> **PROBLEM**:
Gather all lines with "Professional" from the records.

(Stored items from a collection)
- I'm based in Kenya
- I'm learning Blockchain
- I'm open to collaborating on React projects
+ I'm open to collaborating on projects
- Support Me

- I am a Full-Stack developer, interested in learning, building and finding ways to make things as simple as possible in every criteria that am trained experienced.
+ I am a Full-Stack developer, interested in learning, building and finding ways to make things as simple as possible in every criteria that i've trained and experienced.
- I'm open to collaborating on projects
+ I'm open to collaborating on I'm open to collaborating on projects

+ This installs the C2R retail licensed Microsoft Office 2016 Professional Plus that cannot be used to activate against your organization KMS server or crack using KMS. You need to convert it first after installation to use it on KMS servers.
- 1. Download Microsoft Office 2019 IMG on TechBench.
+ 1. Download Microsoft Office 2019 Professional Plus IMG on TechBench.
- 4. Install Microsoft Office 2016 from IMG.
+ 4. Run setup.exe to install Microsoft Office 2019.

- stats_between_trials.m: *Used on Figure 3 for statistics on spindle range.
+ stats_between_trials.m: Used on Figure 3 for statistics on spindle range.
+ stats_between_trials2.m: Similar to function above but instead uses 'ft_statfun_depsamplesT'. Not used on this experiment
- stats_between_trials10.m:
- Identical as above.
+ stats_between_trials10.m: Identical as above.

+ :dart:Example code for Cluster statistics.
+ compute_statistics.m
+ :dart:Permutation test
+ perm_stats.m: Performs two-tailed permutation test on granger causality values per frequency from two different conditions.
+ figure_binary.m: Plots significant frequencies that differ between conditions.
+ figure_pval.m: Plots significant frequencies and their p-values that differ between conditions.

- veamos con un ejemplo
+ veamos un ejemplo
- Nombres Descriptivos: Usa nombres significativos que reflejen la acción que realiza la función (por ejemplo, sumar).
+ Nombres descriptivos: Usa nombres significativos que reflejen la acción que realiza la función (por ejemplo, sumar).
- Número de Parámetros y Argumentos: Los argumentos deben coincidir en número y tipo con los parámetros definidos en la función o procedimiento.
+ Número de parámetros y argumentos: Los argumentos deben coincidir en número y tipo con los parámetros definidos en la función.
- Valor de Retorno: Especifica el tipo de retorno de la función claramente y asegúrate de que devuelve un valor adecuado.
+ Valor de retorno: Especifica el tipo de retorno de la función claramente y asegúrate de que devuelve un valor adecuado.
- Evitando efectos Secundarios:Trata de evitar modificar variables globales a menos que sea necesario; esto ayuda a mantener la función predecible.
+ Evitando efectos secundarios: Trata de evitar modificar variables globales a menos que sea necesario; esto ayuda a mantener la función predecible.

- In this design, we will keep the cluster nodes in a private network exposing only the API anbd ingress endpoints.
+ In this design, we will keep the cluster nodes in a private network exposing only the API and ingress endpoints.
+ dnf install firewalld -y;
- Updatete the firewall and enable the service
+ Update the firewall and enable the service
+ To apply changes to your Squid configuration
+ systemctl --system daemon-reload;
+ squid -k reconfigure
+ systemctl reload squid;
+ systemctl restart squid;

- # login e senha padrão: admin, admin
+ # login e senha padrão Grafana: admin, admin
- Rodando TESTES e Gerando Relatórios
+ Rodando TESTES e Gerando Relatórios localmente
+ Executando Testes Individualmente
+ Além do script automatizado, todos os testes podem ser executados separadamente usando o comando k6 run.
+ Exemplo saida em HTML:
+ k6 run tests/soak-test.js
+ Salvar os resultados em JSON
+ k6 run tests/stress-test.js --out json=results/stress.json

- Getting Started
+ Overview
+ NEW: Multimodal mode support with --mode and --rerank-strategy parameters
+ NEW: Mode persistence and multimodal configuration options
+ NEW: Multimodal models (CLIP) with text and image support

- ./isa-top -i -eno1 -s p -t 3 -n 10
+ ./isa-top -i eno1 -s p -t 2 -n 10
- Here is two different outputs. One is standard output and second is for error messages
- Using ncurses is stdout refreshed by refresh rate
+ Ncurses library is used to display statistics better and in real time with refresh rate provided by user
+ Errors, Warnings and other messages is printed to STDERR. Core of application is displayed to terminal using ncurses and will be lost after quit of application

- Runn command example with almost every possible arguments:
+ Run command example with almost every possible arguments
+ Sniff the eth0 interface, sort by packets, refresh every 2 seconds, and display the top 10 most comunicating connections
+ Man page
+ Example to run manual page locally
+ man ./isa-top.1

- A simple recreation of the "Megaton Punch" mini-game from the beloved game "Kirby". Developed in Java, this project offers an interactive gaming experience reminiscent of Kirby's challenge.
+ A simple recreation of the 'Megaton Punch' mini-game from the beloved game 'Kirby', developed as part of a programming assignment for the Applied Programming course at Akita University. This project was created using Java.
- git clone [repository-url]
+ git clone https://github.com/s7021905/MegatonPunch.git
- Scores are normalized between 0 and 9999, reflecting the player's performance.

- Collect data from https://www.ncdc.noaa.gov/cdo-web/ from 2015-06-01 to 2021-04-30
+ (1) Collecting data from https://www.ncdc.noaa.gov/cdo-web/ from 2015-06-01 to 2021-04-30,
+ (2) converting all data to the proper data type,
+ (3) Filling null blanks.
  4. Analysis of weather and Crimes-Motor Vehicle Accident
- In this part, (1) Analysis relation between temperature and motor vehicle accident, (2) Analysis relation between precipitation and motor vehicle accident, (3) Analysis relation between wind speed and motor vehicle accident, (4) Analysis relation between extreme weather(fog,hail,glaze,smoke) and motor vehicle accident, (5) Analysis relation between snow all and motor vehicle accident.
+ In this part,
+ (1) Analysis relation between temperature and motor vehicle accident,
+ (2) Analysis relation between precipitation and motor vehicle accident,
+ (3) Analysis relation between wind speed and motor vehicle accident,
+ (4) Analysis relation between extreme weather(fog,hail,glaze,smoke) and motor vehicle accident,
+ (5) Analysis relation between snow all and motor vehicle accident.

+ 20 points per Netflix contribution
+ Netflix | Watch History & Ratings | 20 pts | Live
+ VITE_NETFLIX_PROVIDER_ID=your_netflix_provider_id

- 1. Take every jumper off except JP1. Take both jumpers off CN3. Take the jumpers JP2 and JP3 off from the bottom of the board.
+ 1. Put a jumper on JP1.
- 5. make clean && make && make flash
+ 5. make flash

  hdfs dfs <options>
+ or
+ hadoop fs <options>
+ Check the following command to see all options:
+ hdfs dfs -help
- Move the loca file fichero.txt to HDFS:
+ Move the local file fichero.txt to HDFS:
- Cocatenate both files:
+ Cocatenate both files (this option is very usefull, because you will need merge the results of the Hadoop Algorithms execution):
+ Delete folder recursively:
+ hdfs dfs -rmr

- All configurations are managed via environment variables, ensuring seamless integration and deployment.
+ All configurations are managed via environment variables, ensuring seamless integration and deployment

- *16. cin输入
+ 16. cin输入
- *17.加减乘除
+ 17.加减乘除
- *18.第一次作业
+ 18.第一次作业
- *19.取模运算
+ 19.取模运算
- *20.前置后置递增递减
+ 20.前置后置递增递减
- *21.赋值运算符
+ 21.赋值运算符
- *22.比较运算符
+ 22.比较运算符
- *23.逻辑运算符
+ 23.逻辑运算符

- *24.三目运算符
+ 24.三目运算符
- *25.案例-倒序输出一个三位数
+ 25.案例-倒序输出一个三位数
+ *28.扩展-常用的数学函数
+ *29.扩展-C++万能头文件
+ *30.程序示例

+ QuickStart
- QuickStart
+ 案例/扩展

> **REPLY TO THE EXERCISE**:
+ This installs the C2R retail licensed Microsoft Office 2016 Professional Plus that cannot be used to activate against your organization KMS server or crack using KMS. You need to convert it first after installation to use it on KMS servers.
+ 1. Download Microsoft Office 2019 Professional Plus IMG on TechBench.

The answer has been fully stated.